A quick look at the number of tweets that we captured and analyzed during the event revealed that we had over 30,000 tweets. This is not an overwhelming amount of data and points to the fact that we will need to bring in more data from other social media venues. However, it is enough to get a feel for what a larger sample may look like. In our experience, it is difficult to create general benchmarks of how much data is sufficient. This really depends on the project at hand. When we are looking for potential security threats in a data stream, even a small amount of data is good enough. On the other hand, when we are looking for which fashion trend is most popular among shoppers, we might need a larger amount of data. For the purpose of this case study, we determined that this data set was sufficient to give us the flexibility we needed to analyze the data in multiple ways.

Part of our real-time analysis included the categorization of tweets into topic areas. We decided to review this to understand what our data sources may look like. Figure A.1 depicts the tweet counts for the various topics over a nine-day period from May 6 through May 14. Even though the conference itself was held from the May 11 through May 15, we chose to collect data several days prior to the event to watch as discussion of topics increased heading into the event.

Image

Figure A.1 Number of tweets by topic for IBMAmplify.

Not surprisingly, the number of tweets or discussions that pertained to the concept of “customer” far exceeded all others. We’ll come back to the topics of conversation later; at this point, we were more interested in the relative amounts of data and the time frame. The horizontal axis of the graph in Figure A.1 represents data points from days 1 through 9; this represents the nine-day range of our data query with May 6 as day 1 and May 14 as our day 9. Again, not surprisingly, many of the topics peaked at the start of the conference, although topics such as mobile computing and workforce seemed to peak toward the end.

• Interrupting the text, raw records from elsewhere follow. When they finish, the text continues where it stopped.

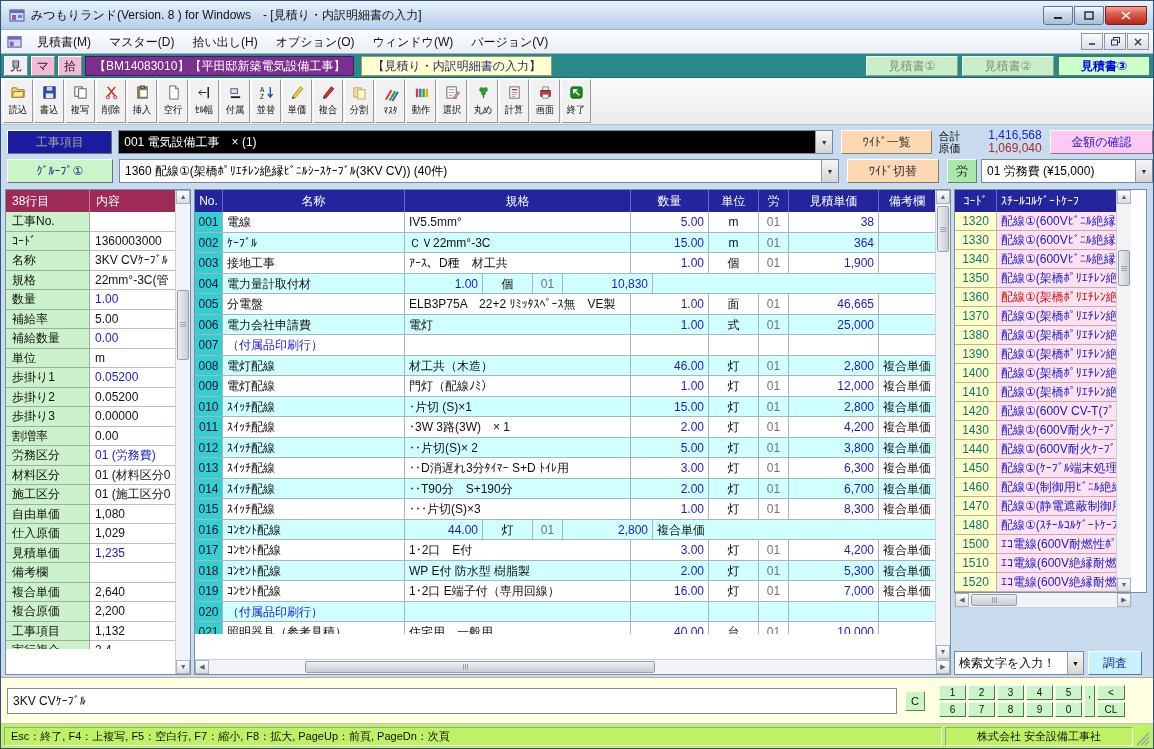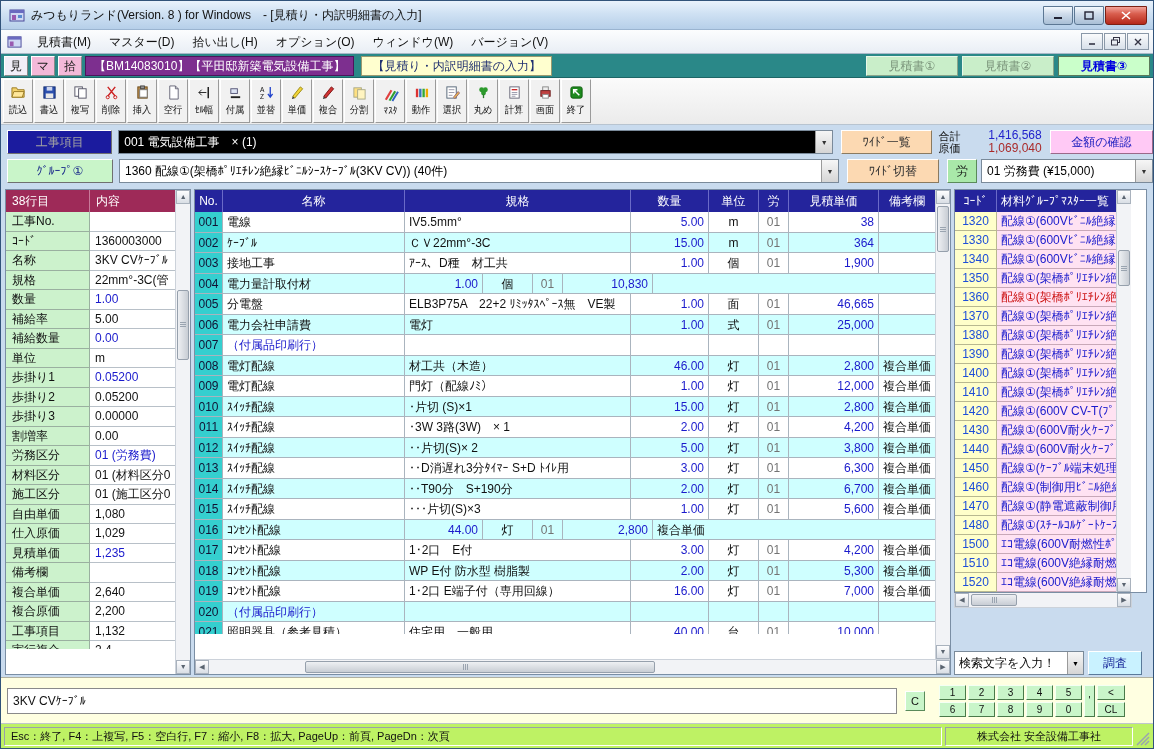--- a/index.html
+++ b/index.html
@@ -800,7 +800,7 @@
         <div class="mcol">
           <div class="mhead">
             <div class="mh-c">ｺｰﾄﾞ</div>
-            <div class="mh-n">材料ｸﾞﾙｰﾌﾟﾏｽﾀｰ一覧</div>
+            <div class="mh-n">ｽﾁｰﾙｺﾙｹﾞｰﾄｹｰﾌ</div>
           </div>
           <div class="master-body">
 

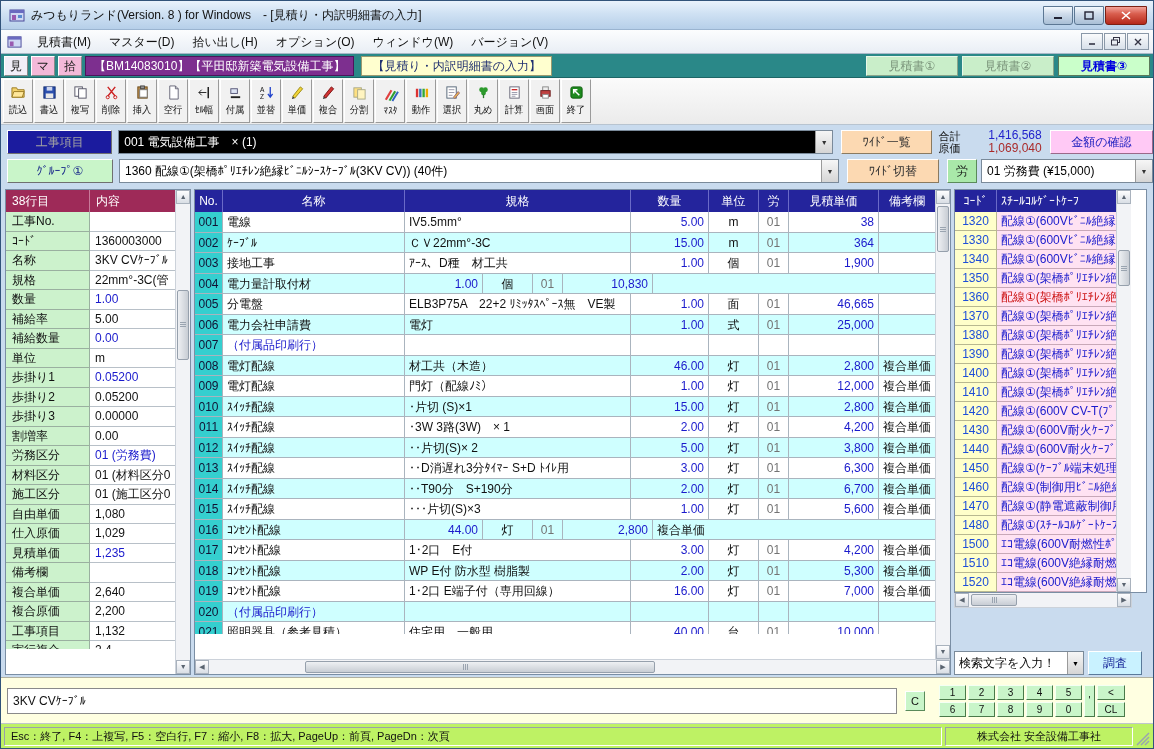--- a/index.html
+++ b/index.html
@@ -115,7 +115,7 @@
   .mhead .mh-n { flex:1; padding-left:4px; white-space:nowrap; overflow:hidden; }
   .master-body { height:380px; overflow:hidden; }
   .mrow { display:flex; height:19px; line-height:19px; font-size:12px; }
-  .mcode { width:42px; text-align:center; background:#ffffca; color:#1d4ed8; border-right:1px solid #b8b890; border-bottom:1px solid #b8b890; }
+  .mcode { width:42px; text-align:center; background:#ffffca; color:#0f766e; border-right:1px solid #b8b890; border-bottom:1px solid #b8b890; }
   .mname { flex:1; background:#ffe2f2; color:#1a1acc; padding-left:4px; border-bottom:1px solid #c8a8b8; white-space:nowrap; overflow:hidden; }
   .mrow .mname.sel { color:#cc1111; }
   .master-hscroll { width:178px; }

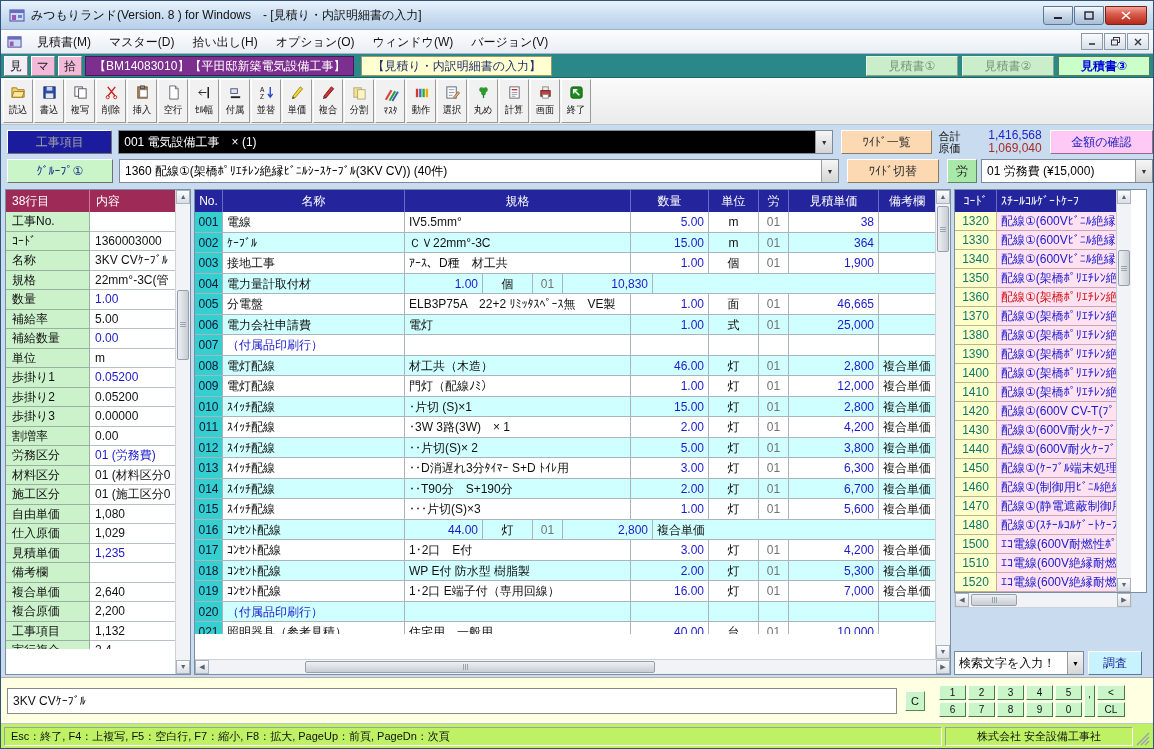--- a/index.html
+++ b/index.html
@@ -712,7 +712,7 @@
                 <div class="c-qty">1.00</div>
                 <div class="c-unit">灯</div>
                 <div class="c-rou">01</div>
-                <div class="c-price">5,600</div>
+                <div class="c-price">8,300</div>
                 <div class="c-note">複合単価</div>
               </div>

One of the issues we raised early in our discussions on data was the location of people posting content and the language used. Normally, this is an issue when we have an international event or some event is generating reactions worldwide. We understand that people from around the world attend conferences in the United States, but our assumption would be that most of the attendees travel domestically; thus, the predominant language that we would have to analyze would be English.

Using our set of descriptive statistics from InfoSphere Streams (see Figure A.2), we can see that the bulk of the tweets we collected were in English.

Image

Figure A.2 Languages used in tweets over the course of our analysis.

Removing the dominant data point in the graph (English) produced the pie chart shown in Figure A.3, and from that, we can see that the next dominant language used was French, with only 331 tweets over the nine-day period. With our whole dataset containing over 30,000 tweets, that means French language tweets made up approximately 1% of the dataset, and as such, we chose to exclude those tweets from any analysis needing translations (sentiment, and so on). The other languages quickly fell into amounts that were less than 1% and were therefore deemed as negligible. Note that this doesn’t mean those tweets or data items were unimportant. We were doing this as a quick study; for a more complete analysis, we would probably look closer at the tweets in French, German, and Spanish (the top three languages after English) simply because together they represent about 3% of the sample. However, due to time constraints, we stuck with just the larger portion of the dataset.

Image

Figure A.3 Top languages used in our dataset (excluding English).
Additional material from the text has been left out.